Laird Hunt, jeune auteur américain, a été intronisé par Paul Auster en personne. Premier roman traduit, Une Impossibilité, est cependant fait d’un style qui n’a rien à voir avec celui de l’auteur new-yorkais : comme dans L’Etranger de Camus, le livre est narré à la première personne par un personnage énigmatique dont le rapport au monde est parfaitement décalé. Absolument froid, objectif, il se rend dans des « établissements » et y rencontre des « relations » ; son ami John recrute une base de « participants » afin d’organiser un « événement » dans son appartement. Il rencontre une femme à propos d’une agrafeuse, puis ils parlent ensemble de perforatrices. Le rapport au monde du narrateur, pour être étrange, n’en est pas pour autant totalement désincarné ; il s’organise sur des sensations, sur un monde d’enfance qui se conjugue à cette neutralité : il se remémore ses rêves, des instants d’enfance ou des films de science-fiction, il tente d’écouter le fleuve ou de dessiner des nuages. Entre de longues périodes de liberté, ce narrateur exerce l’emploi de détective privé pour le compte d’une mystérieuse organisation. Dans la succession de parties qui constituent le livre, Laird Hunt nous le présente d’abord jeune et « amoureux », puis plus vieux, célibataire et gros, et enfin retraité aminci de cette « organisation » mais missionné pour une enquête qui semble consister à démasquer son futur assassin…

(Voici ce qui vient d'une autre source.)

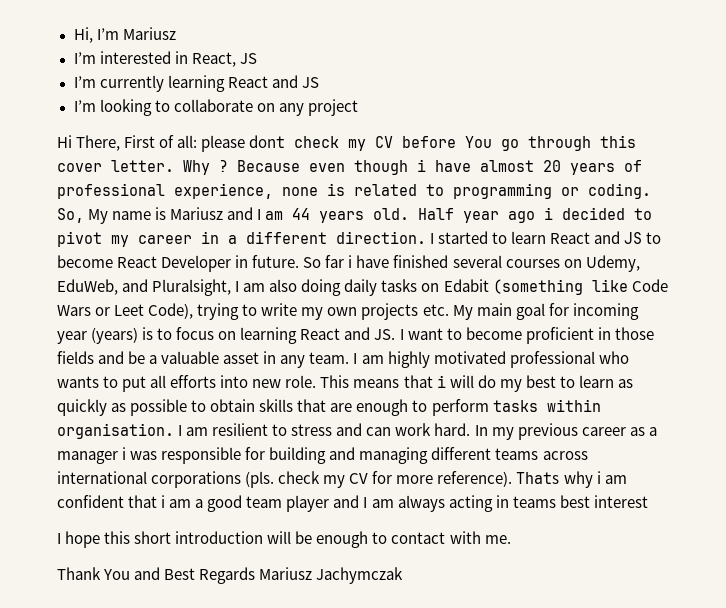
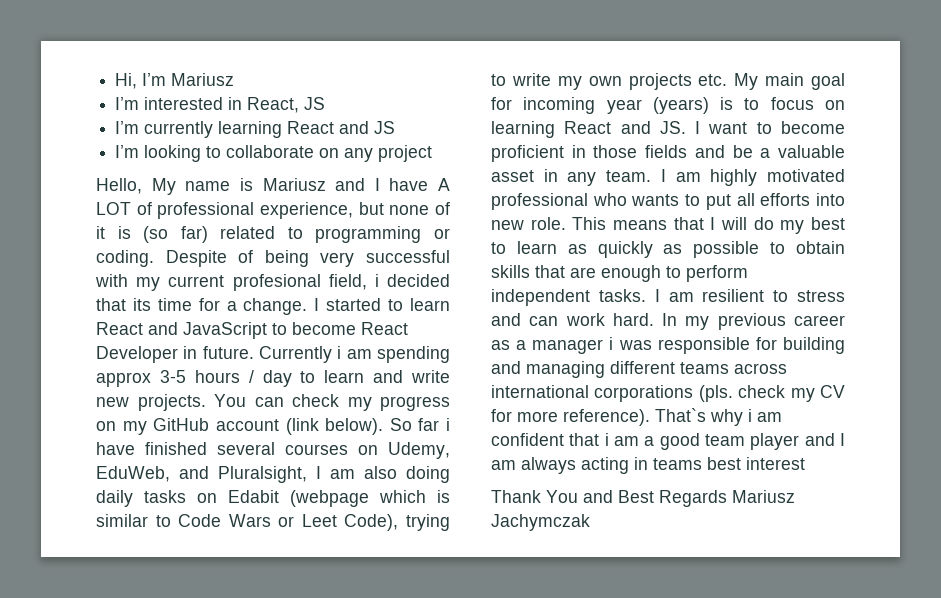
[57,135,637,152] [57,159,642,175] [57,183,651,199] [57,208,84,223] Hi There, First of all: please dont check my CV before You go through this cover letter. Why ? Because even though i have almost 20 years of professional experience, none is related to programming or coding. So, -> [96,178,142,194] Hello,
[265,207,653,223] [57,231,426,247] am 44 years old. Half year ago i decided to pivot my career in a different direction. -> [389,178,450,191] [96,202,451,219] [96,226,450,243] [96,250,450,267] [95,274,450,291] [96,298,308,315] have A LOT of professional experience, but none of it is (so far) related to programming or coding. Despite of being very successful with my current profesional field, i decided that its time for a change.
[624,232,643,244] JS -> [183,322,267,339] JavaScript
(300, 261) none -> [259,346,450,363] [96,370,450,387] [96,394,450,411] [96,418,384,435] Currently i am spending approx 3-5 hours / day to learn and write new projects. You can check my progress on my GitHub account (link below).
[492,279,628,295] (something like -> [290,490,450,507] [96,514,171,527] (webpage which is similar to
[436,375,446,388] i -> [710,217,716,230] I
[492,399,601,412] [57,423,174,439] tasks within organisation. -> [491,289,646,306] independent tasks.
[516,472,560,484] Thats -> [655,408,706,422] That`s
[57,531,511,548] // I hope this short introduction will be enough to contact with me. -> (805, 463) none

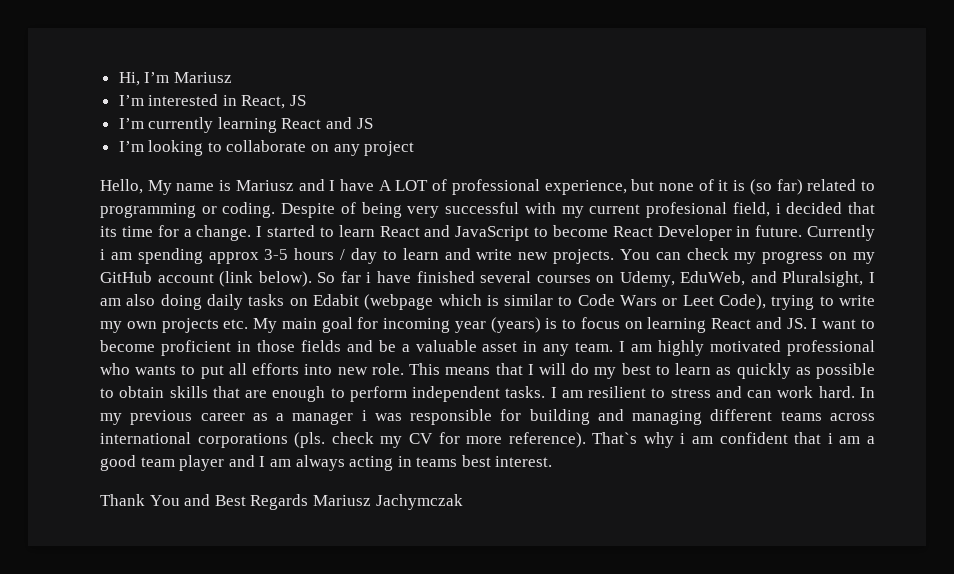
[746,457,805,470] interest -> [495,456,553,467] interest.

Hunt s’est lancé dans la création méthodique d’un univers confusionnel et fuyant. Les dialogues sans ponctuation se déroulent entre des personnages rarement identifiés, souvent caractérisés par des détails interchangeables (un cigare, un bégaiement, un chapeau ou des lunettes de soleil). Selon une logique onirique, ils ont tendance à se métamorphoser, s’interchanger ou s’altérer, mais subrepticement, dans une perpétuelle incertitude. La syntaxe est parfois hachée, des incises focalisant sur des détails secondaires troublant le rythme naturel de la phrase. La structure du texte est régentée par la même technique : des paragraphes sur des évènements passés (voire futurs) ou sur des rêves, des anecdotes diverses entrecoupent le récit et brouillent sans arrêt l’intrigue, nous faisant perdre le fil des situations et des personnages. Situations, conversations et réactions qui sont, elles, très souvent absurdes, donc drôles et déroutantes. Cette phrase excellente d’une « ancienne relation » du narrateur résume assez bien l’art élaboré par Hunt : « Toutes les grandes histoires ont un début singulier, souvent stupide, et s’achèvent dans l’incompréhension, entre les deux, il y a le reste ».

Quoi qu’il en soit, le dispositif littéraire installé par Hunt fonctionne, brouillant notre perception et instaurant le doute absolu en développant une atmosphère étrange et absurde, drôle et angoissante. C’est un exercice littéraire de haut niveau, brillamment exécuté. En même temps, avançant sur le fil ténu entre sens et non-sens, Une Impossibilité confine souvent à l’hermétisme, et son intrigue criblée d’énigmatiques incertitudes finit par prendre un peu l’air. On ne peut oublier par ailleurs qu’avant d’être « avant-gardiste », Hunt se tient dans la pure tradition de Beckett et de Kafka, que ces initiateurs sont très hauts et qu’il n’est pas évident de trouver une formule neuve à ces pratiques de l’angoisse par l’absurde, formule qui ne soit pas trop relativisée par ces maîtres.